Task description — Please output the section of the listing below that opens with the line containing "background: #5eead4 ->" and closes with the line containing "text: Планирование ->", exactly and with nothing else.

-------

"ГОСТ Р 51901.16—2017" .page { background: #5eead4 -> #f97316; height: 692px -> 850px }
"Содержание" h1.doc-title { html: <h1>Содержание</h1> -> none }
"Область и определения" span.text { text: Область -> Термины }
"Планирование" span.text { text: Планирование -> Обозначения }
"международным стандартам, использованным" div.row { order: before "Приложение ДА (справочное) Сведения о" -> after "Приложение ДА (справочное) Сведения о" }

-------

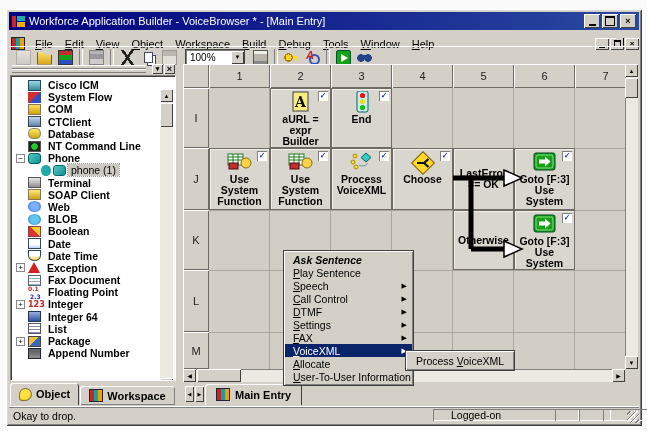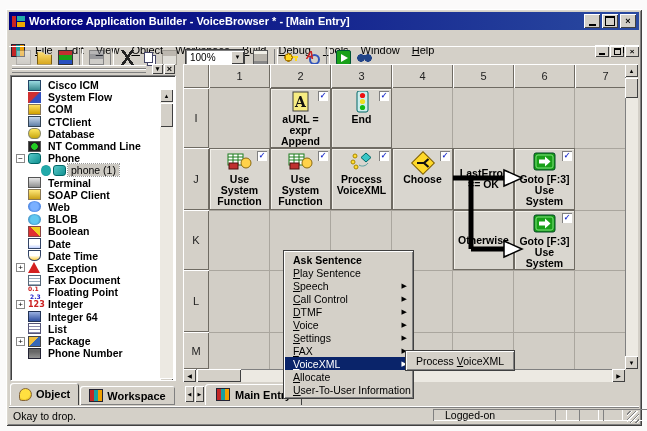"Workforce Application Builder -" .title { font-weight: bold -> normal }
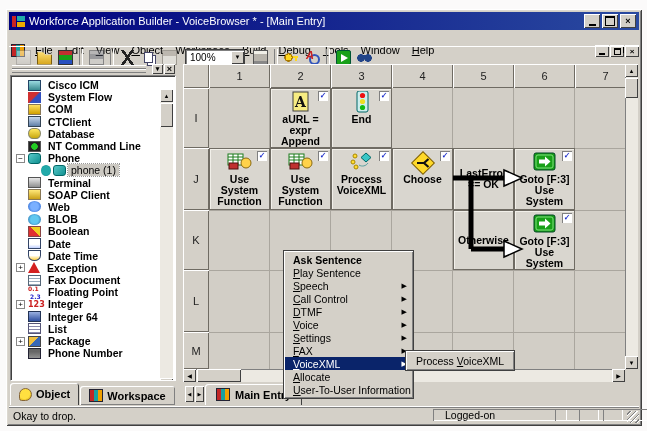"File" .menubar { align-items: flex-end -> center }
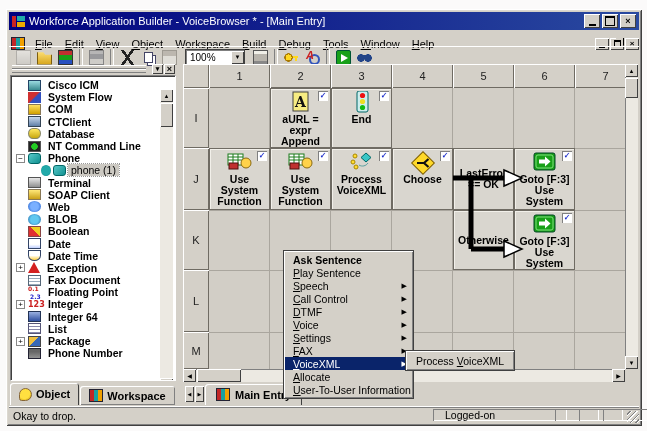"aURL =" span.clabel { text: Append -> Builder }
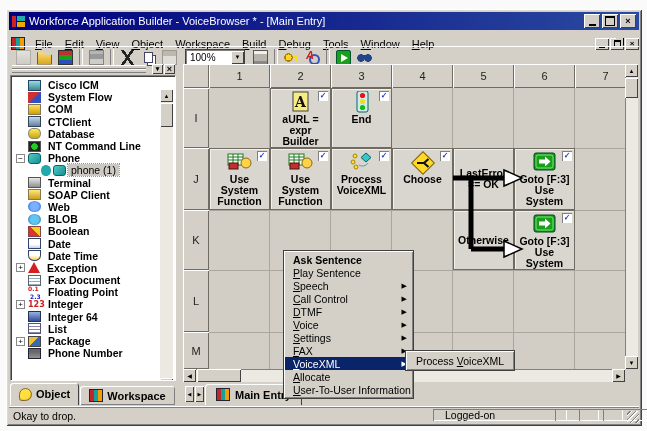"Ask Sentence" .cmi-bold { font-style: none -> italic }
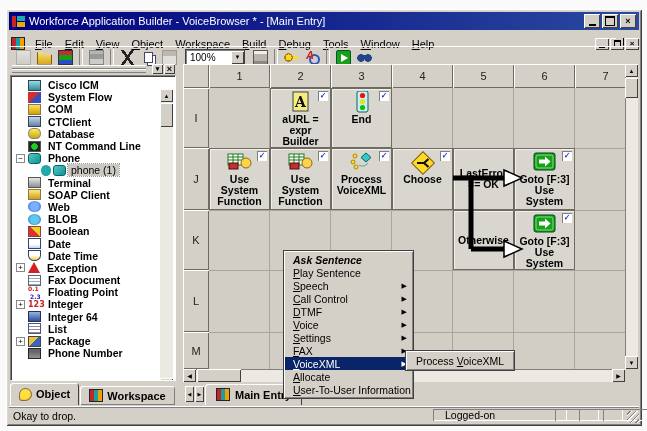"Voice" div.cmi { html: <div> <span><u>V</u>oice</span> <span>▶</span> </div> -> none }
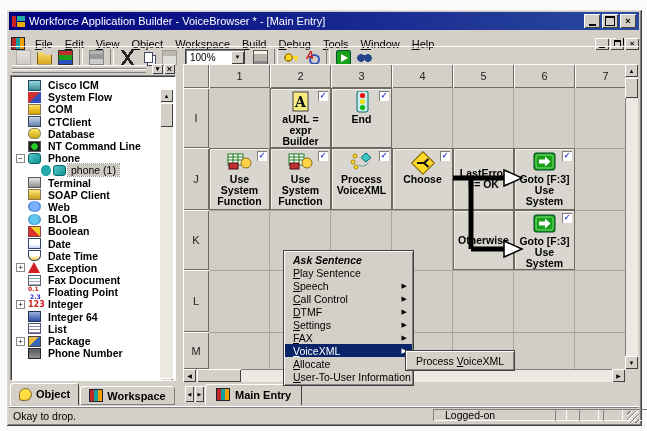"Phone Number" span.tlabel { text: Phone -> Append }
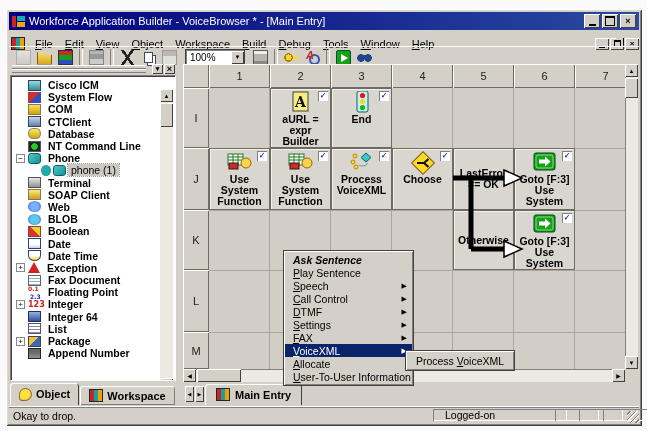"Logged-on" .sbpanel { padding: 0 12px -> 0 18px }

-------

Answer area —
"ГОСТ Р 51901.16—2017" .page { background: #5eead4 -> #f97316; height: 692px -> 850px }
"Содержание" h1.doc-title { html: <h1>Содержание</h1> -> none }
"Область и определения" span.text { text: Область -> Термины }
"Планирование" span.text { text: Планирование -> Обозначения }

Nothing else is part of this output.